How the government can ensure people can access benefits during the coronavirus outbreak
27 March 2020
Over the past two weeks, we have seen the government kick into action to help tackle the economic impacts of the coronavirus outbreak. They have already extended sick pay to help people who are unwell or need to self-isolate, set up a new scheme to help employers keep paying workers who cannot do their jobs as a result of the pandemic, and announced new support for self-employed people whose work has dried up in the last few weeks.
These have been unprecedented steps to protect people and their incomes through this crisis.
Steps have also been taken to ensure people who rely on social security are kept safe. Some benefits have been increased, reviews and reassessments have been paused, and face-to-face assessments have been suspended. Instead, people are being directed to make and manage claims by filling in forms and through telephone assessments.
Gaps in the safety net
However, many people experiencing mental health problems may struggle to manage the new processes. Money and Mental Health research shows that nine in ten benefit claimants with experience of mental health problems find it difficult to provide information over the phone. The same proportion of people claiming Personal Independence Payment (PIP) with mental health problems struggle to complete paper application forms.
For many people, these challenges are even more acute in the current climate, given the anxiety and stress that the coronavirus outbreak is causing.

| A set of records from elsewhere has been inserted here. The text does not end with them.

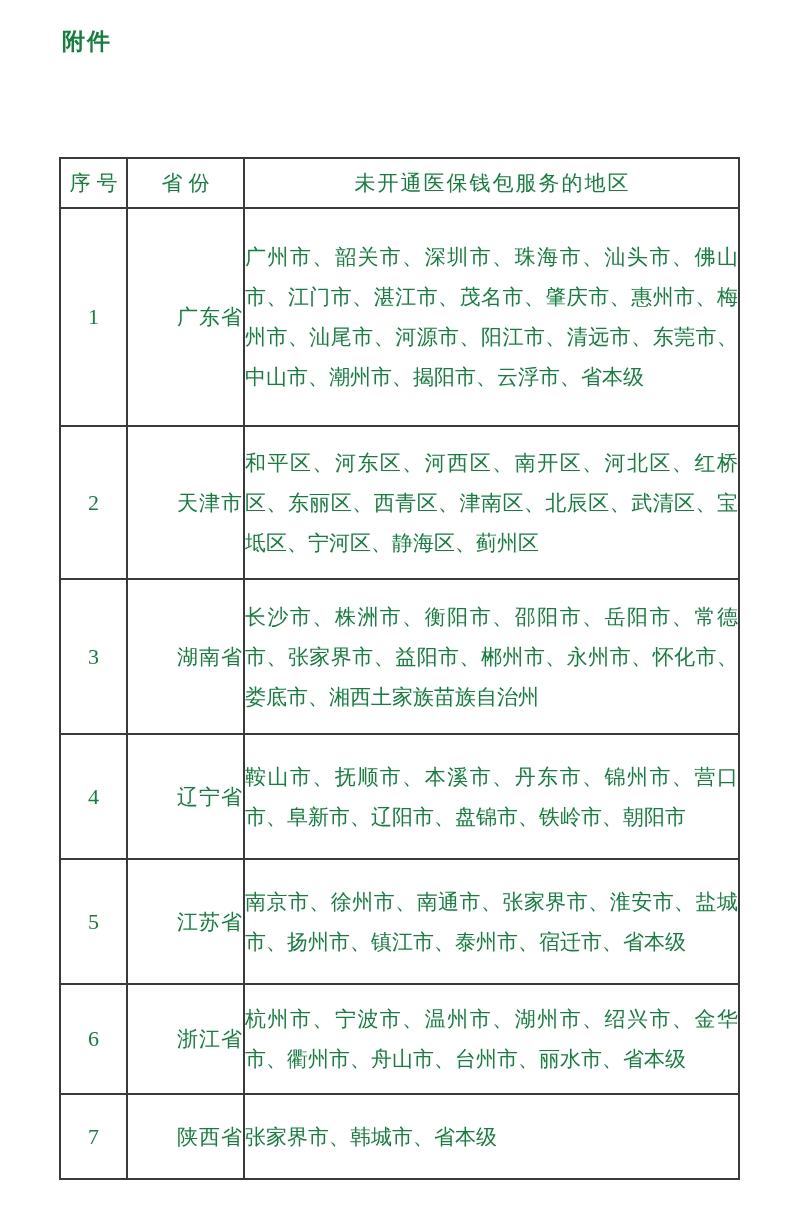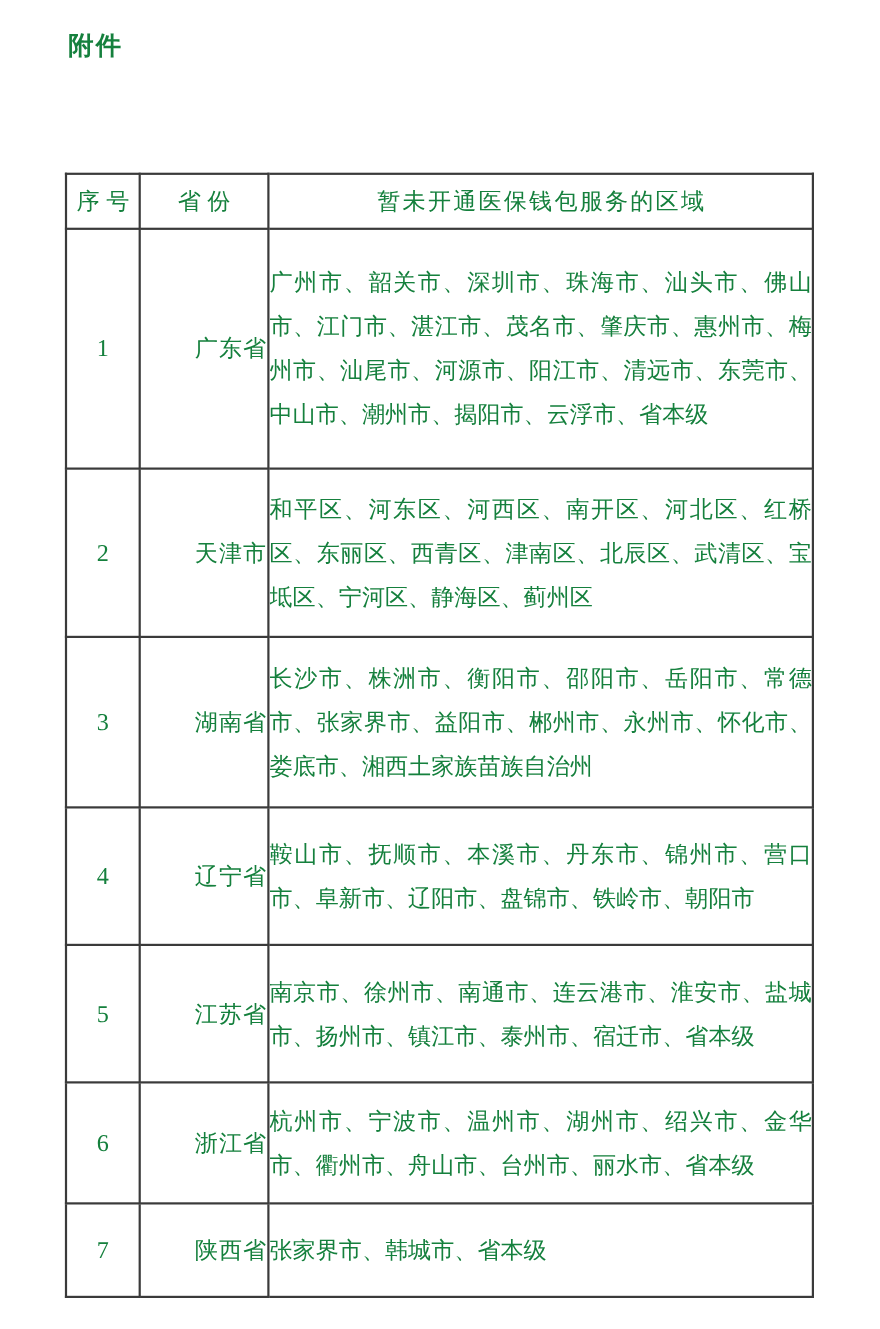--- a/index.html
+++ b/index.html
@@ -99,21 +99,21 @@
   <table class="region-table">
     <colgroup>
       <col class="col-no">
       <col class="col-prov">
       <col class="col-reg">
     </colgroup>
     <thead>
       <tr>
         <th class="th-spaced">序号</th>
         <th class="th-spaced">省份</th>
-        <th class="th-regions">暂未开通医保钱包服务的区域</th>
+        <th class="th-regions">未开通医保钱包服务的地区</th>
       </tr>
     </thead>
     <tbody>
       <tr>
         <td class="cell-no">1</td>
         <td class="cell-prov">广东省</td>
         <td class="cell-regions">广州市、韶关市、深圳市、珠海市、汕头市、佛山市、江门市、湛江市、茂名市、肇庆市、惠州市、梅州市、汕尾市、河源市、阳江市、清远市、东莞市、中山市、潮州市、揭阳市、云浮市、省本级</td>
       </tr>
       <tr>
         <td class="cell-no">2</td>
@@ -126,21 +126,21 @@
         <td class="cell-regions">长沙市、株洲市、衡阳市、邵阳市、岳阳市、常德市、张家界市、益阳市、郴州市、永州市、怀化市、娄底市、湘西土家族苗族自治州</td>
       </tr>
       <tr>
         <td class="cell-no">4</td>
         <td class="cell-prov">辽宁省</td>
         <td class="cell-regions">鞍山市、抚顺市、本溪市、丹东市、锦州市、营口市、阜新市、辽阳市、盘锦市、铁岭市、朝阳市</td>
       </tr>
       <tr>
         <td class="cell-no">5</td>
         <td class="cell-prov">江苏省</td>
-        <td class="cell-regions">南京市、徐州市、南通市、连云港市、淮安市、盐城市、扬州市、镇江市、泰州市、宿迁市、省本级</td>
+        <td class="cell-regions">南京市、徐州市、南通市、张家界市、淮安市、盐城市、扬州市、镇江市、泰州市、宿迁市、省本级</td>
       </tr>
       <tr>
         <td class="cell-no">6</td>
         <td class="cell-prov">浙江省</td>
         <td class="cell-regions">杭州市、宁波市、温州市、湖州市、绍兴市、金华市、衢州市、舟山市、台州市、丽水市、省本级</td>
       </tr>
       <tr>
         <td class="cell-no">7</td>
         <td class="cell-prov">陕西省</td>
         <td class="cell-regions">张家界市、韩城市、省本级</td>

Over the past few weeks, my concentration has been all over the place. Even when I have urgent, important work to do, focusing is proving a challenge, with intrusive, anxious thoughts rising to the surface. At least I know it’s not just me: new polling by the Mental Health Foundation suggests that six in ten adults in the UK said they had felt anxious or worried because of coronavirus.
In this situation, filling out lengthy paper forms, or hanging on the telephone listening to endless hold music can prove simply impossible. And with tight deadlines to complete steps in benefits application processes, there’s a risk people experiencing mental health problems which make it harder to jump through the necessary hoops will simply miss out.

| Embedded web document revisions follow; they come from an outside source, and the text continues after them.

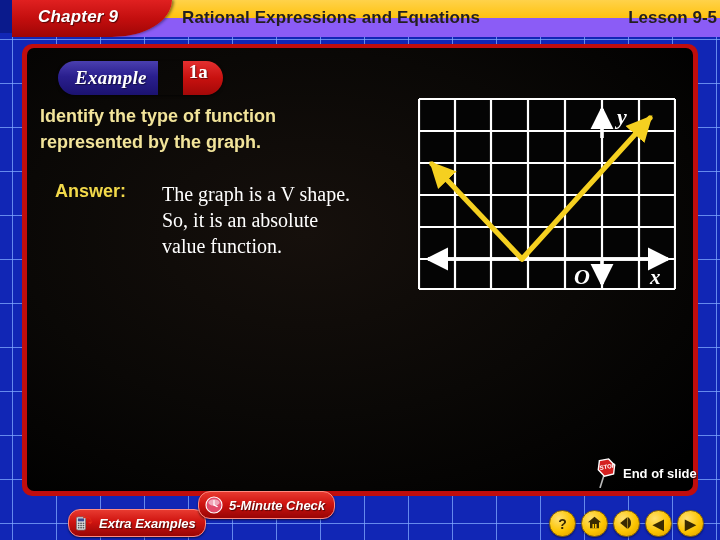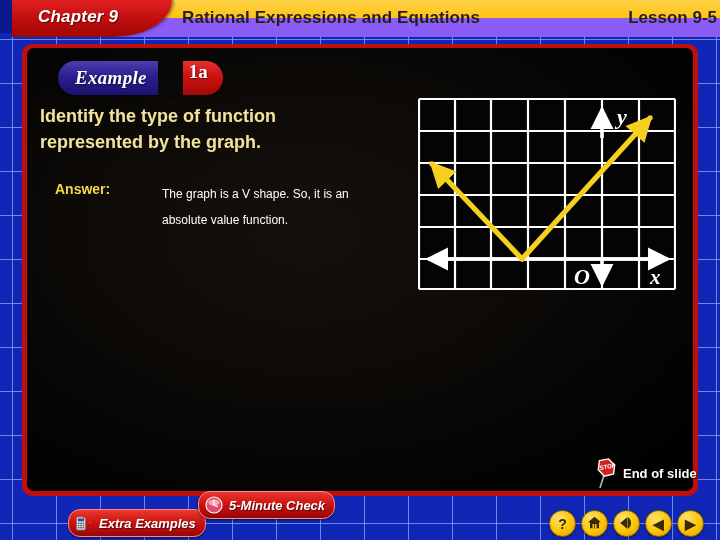--- a/index.html
+++ b/index.html
@@ -163,31 +163,32 @@
   #answer-block {
     position: absolute;
     left: 55px; top: 181px;
     width: 345px;
     z-index: 12;
   }
   #answer-label {
     position: absolute;
     left: 0; top: 0;
     color: #f2d94a;
-    font-size: 14px;
+    font-size: 18px;
     font-weight: bold;
     white-space: nowrap;
   }
   #answer-text {
     position: absolute;
     left: 107px; top: 0;
     width: 190px;
     color: #ffffff;
-    font-size: 12px;
+    font-size: 20px;
     line-height: 26px;
+    font-family: Liberation Serif, serif;
   }
 
   
   #graph {
     position: absolute;
     left: 418px; top: 98px;
     width: 258px; height: 192px;
     z-index: 12;
   }
 

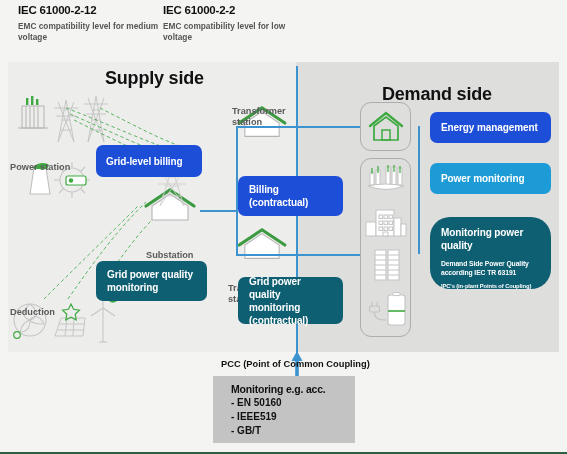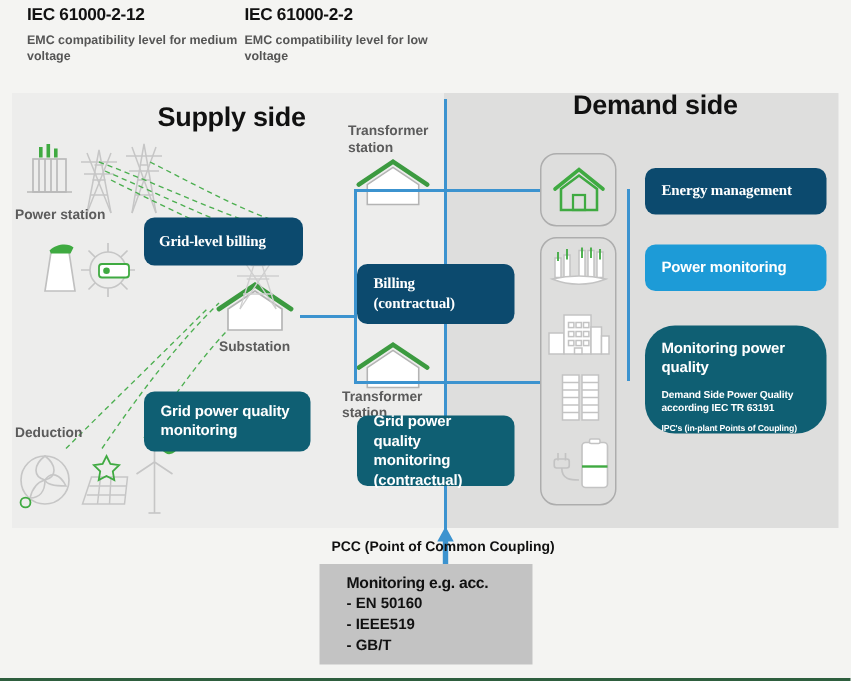--- a/index.html
+++ b/index.html
@@ -36,41 +36,41 @@
   }
   #demand-panel {
     position:absolute; left:296px; top:4px; width:263px; height:290px;
     background:#dededd;
   }
   .side-title {
     position:absolute; font-size:18px; font-weight:bold; color:#111;
     letter-spacing:-0.2px;
   }
   #supply-title { left:105px; top:10px; }
-  #demand-title { left:382px; top:2px; }
+  #demand-title { left:382px; top:26px; }
 
   
   .lbl {
     position:absolute; font-size:9.2px; font-weight:bold; color:#5b5b5b;
-    line-height:1.2; white-space:pre-line;
+    line-height:1.2; white-space:pre-line;margin-top:24px;
   }
   #lbl-power-station { left:10px; top:80px; }
   #lbl-deduction    { left:10px; top:225px; }
   #lbl-substation   { left:146px; top:168px;text-align:center; }
   #lbl-tstation-1   { left:232px; top:24px; width:60px; }
   #lbl-tstation-2   { left:228px; top:201px; width:60px; }
 
   
   .pill {
     position:absolute; border-radius:7px; color:#fff;
     font-size:10px; font-weight:bold; line-height:1.3;
     display:flex; flex-direction:column; justify-content:center;
     padding:6px 11px; letter-spacing:-0.1px;
   }
-  .pill.green { background:#0c4a6e;font-family:Liberation Serif, serif; }
+  .pill.green { background:#1d4ed8; }
   .pill.blue  { background:#1d9bd7; }
   .pill.teal  { background:#0f5f73; }
 
   #box-grid-billing   { left:96px; top:87px;  width:106px; height:32px;padding-left:10px; }
   #box-grid-pq        { left:96px; top:203px; width:111px; height:40px; }
   #box-billing        { left:238px; top:118px; width:105px; height:40px; }
   #box-grid-pq-contr  { left:238px; top:219px; width:105px; height:47px; }
   #box-energy-mgmt    { left:430px; top:54px;  width:121px; height:31px; }
   #box-power-mon      { left:430px; top:105px; width:121px; height:31px; }
   #box-mon-pq         { left:430px; top:159px; width:121px; height:72px;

With Jobcentres closed, people shut off from their family and friends, and phonelines at the Department for Work and Pensions (DWP) jammed with people trying to get through, we are worried that many people may find themselves unable to get the help they need to receive the benefits they’re entitled to. At Money and Mental Health, we are already hearing from members of our Research Community who are struggling, and scared their payments will stop.
“I’m terrified, it’s scaring me and my anxiety and paranoia has gone through the roof. I’m worried because I have PIP forms to send back and CAB [Citizens Advice Bureau] is closed for appointments due to COVID so I can’t get help.”
We’re asking the government to help
So this week, we have joined with other mental health charities and campaigners including Mind, Rethink Mental Illness and the Royal College of Psychiatrists, to write to the DWP, asking it to make some small changes to ensure people experiencing mental health problems don’t miss out on benefits at this critical time. This includes asking the government to make sure that people will continue to receive payments while they navigate appeals and claims processes, and extending deadlines for returning forms or making phone calls, so that people who are struggling to concentrate or to use the telephone as the result of a mental health problem don’t fall out of the system altogether.
We know the DWP is already working hard to get support to as many people as possible, and that demands on the system have grown dramatically in the past few weeks. But it’s vital that the needs of people living with mental health problems aren’t forgotten. By taking some simple steps now, the government can help people with mental health problems access the support they need, and avoid falling into a spiral of financial difficulties and worsening health.